PROBLEM DETAILS -
Find "239px; font-size: 19px;" and "100px; width: 584px; direction: rtl;" in the records below. Copy the lines holding them and every line between, exactly, and no others.

EXTRACTED DATA -
★ ★ ★ ★ ★
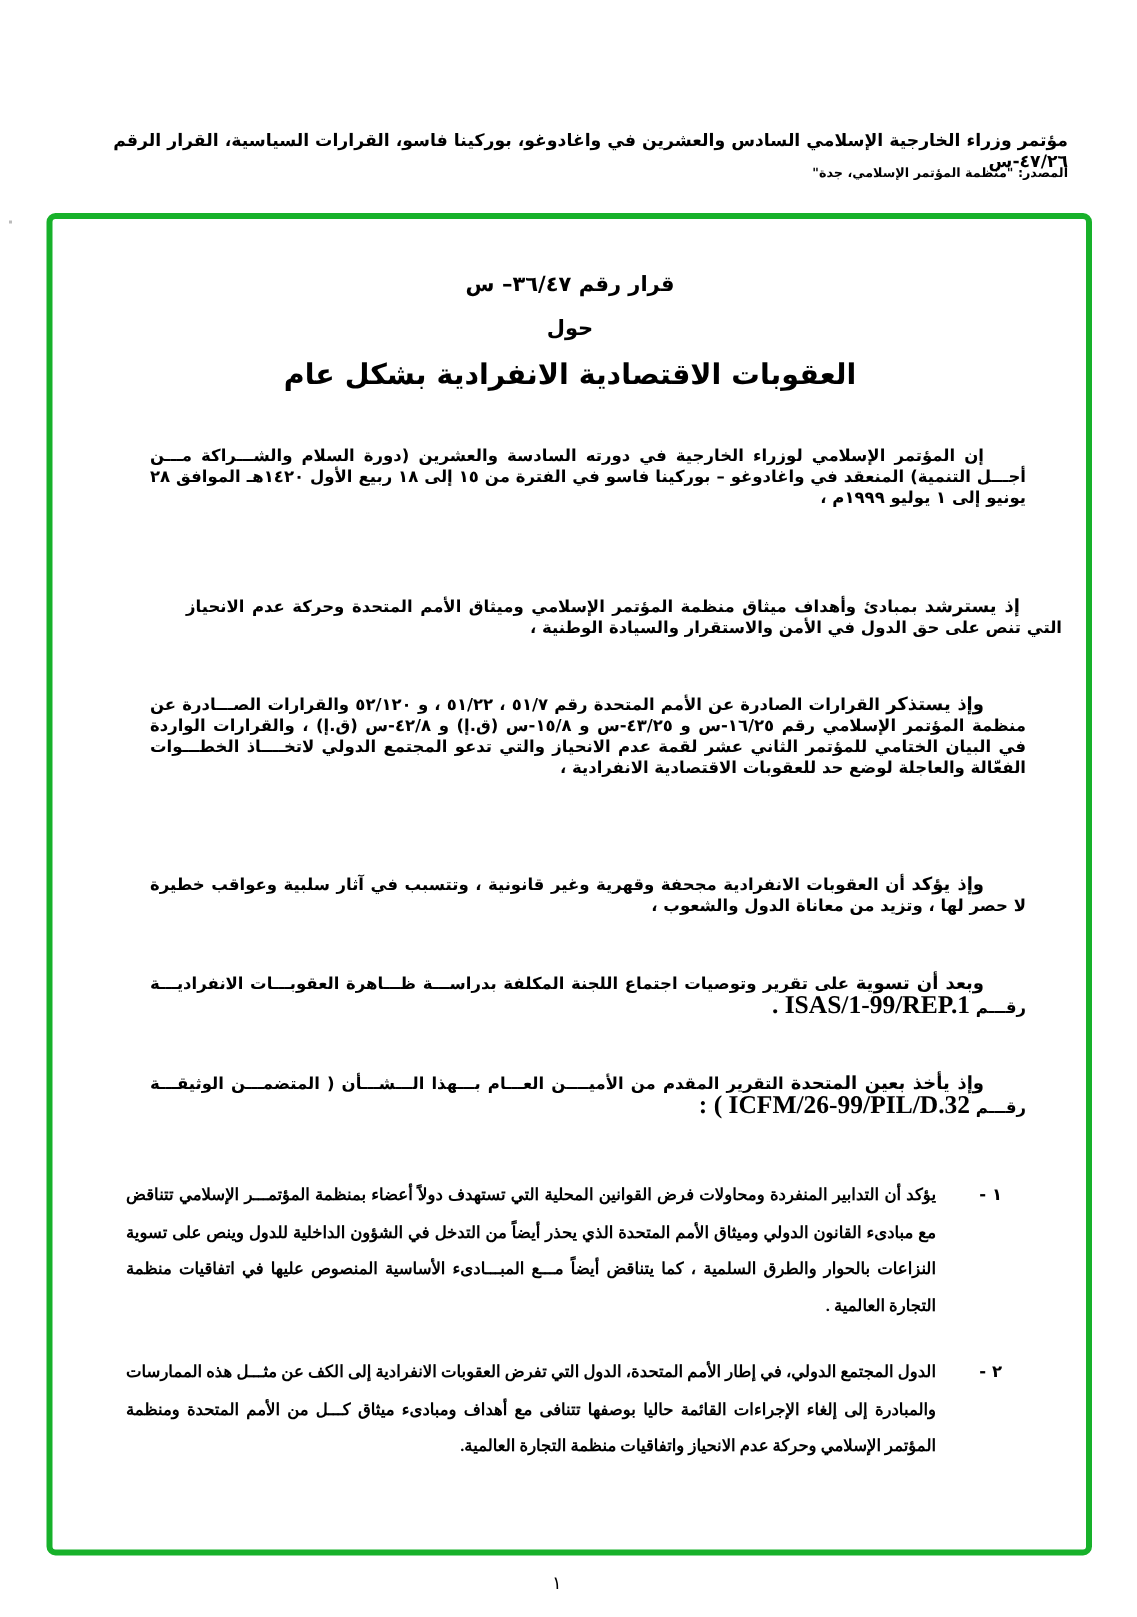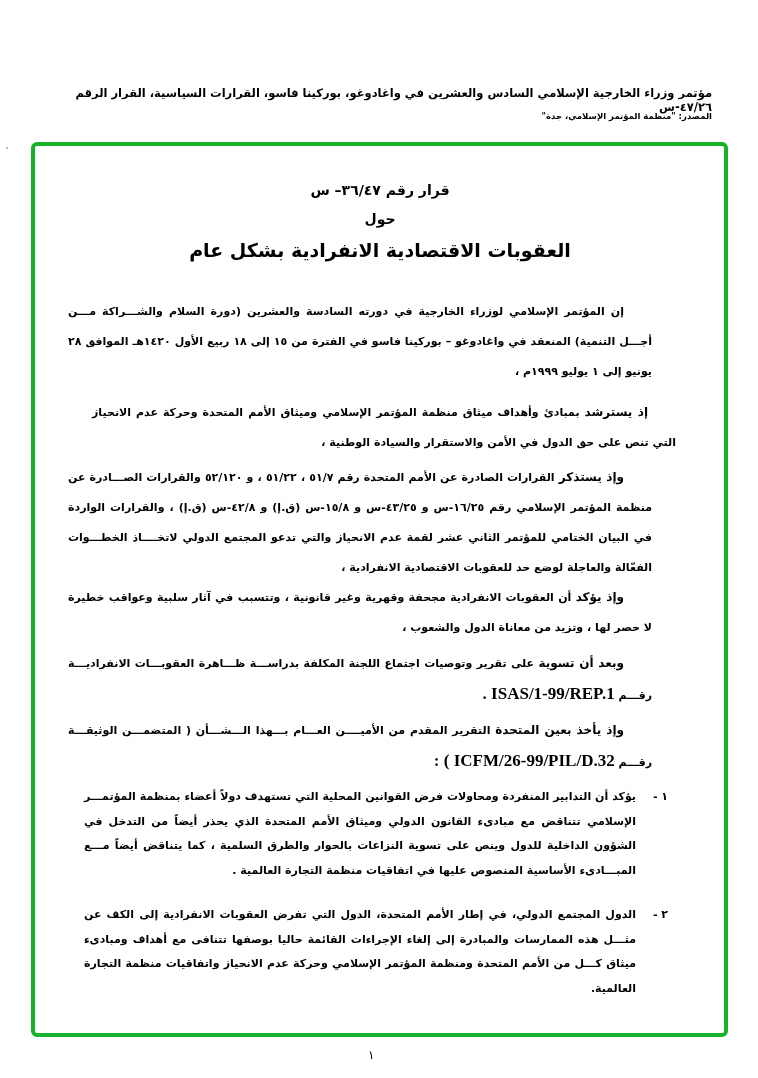--- a/index.html
+++ b/index.html
@@ -27,8 +27,8 @@
   .rt2 { top: 211px; }
   .rt3 { top: 239px; font-size: 19px; }
   .para {
-    position: absolute; left: 68px; width: 584px; direction: rtl;
-    text-align: justify; font-size: 11px; line-height: 30px; font-weight: bold;
+    position: absolute; left: 100px; width: 584px; direction: rtl;
+    text-align: justify; font-size: 11px; line-height: 14px; font-weight: bold;
     text-indent: 28px;
   }
   .para .kw { font-weight: 900; font-size: 12px; }

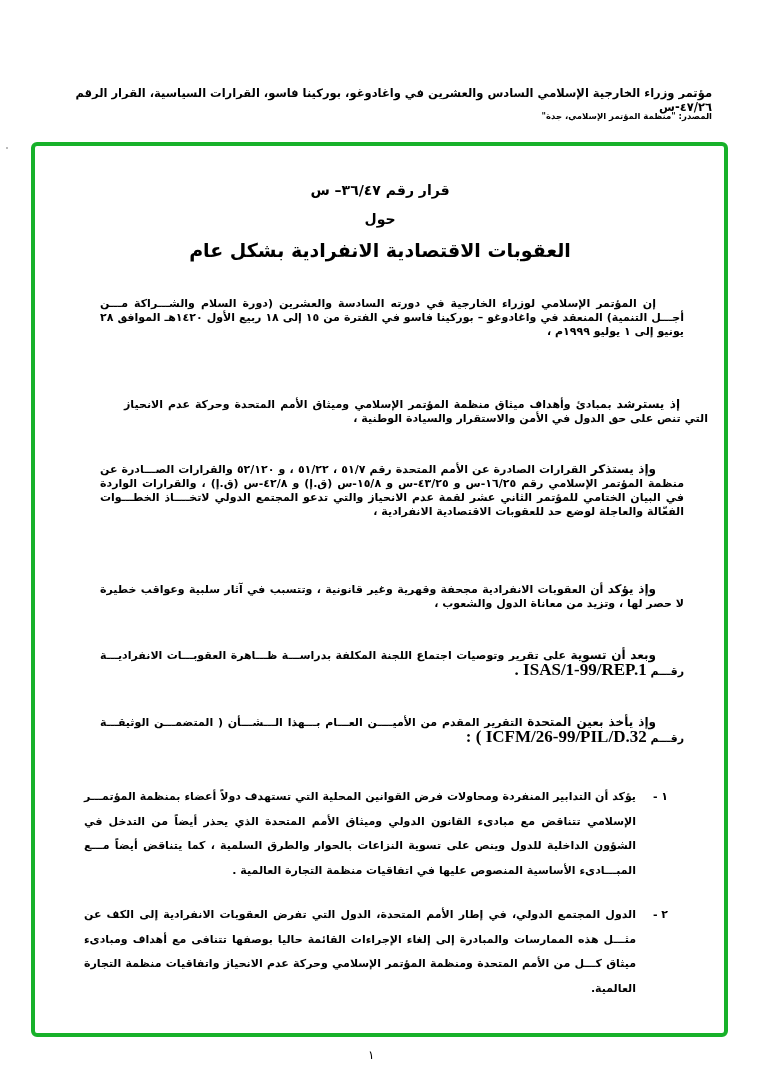--- a/index.html
+++ b/index.html
@@ -47,7 +47,7 @@
     position: absolute; right: 0; top: 0; width: 28px; text-align: right;
   }
   .item .body {
-    margin-right: 32px; text-align: justify;
+    margin-right: 44px; text-align: justify; font-family: Liberation Serif, serif;
   }
   .i1 { top: 785px; }
   .i2 { top: 903px; }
★ ★ ★ ★ ★
WRITTEN ANSWER -
   .rt3 { top: 239px; font-size: 19px; }
   .para {
-    position: absolute; left: 68px; width: 584px; direction: rtl;
-    text-align: justify; font-size: 11px; line-height: 30px; font-weight: bold;
+    position: absolute; left: 100px; width: 584px; direction: rtl;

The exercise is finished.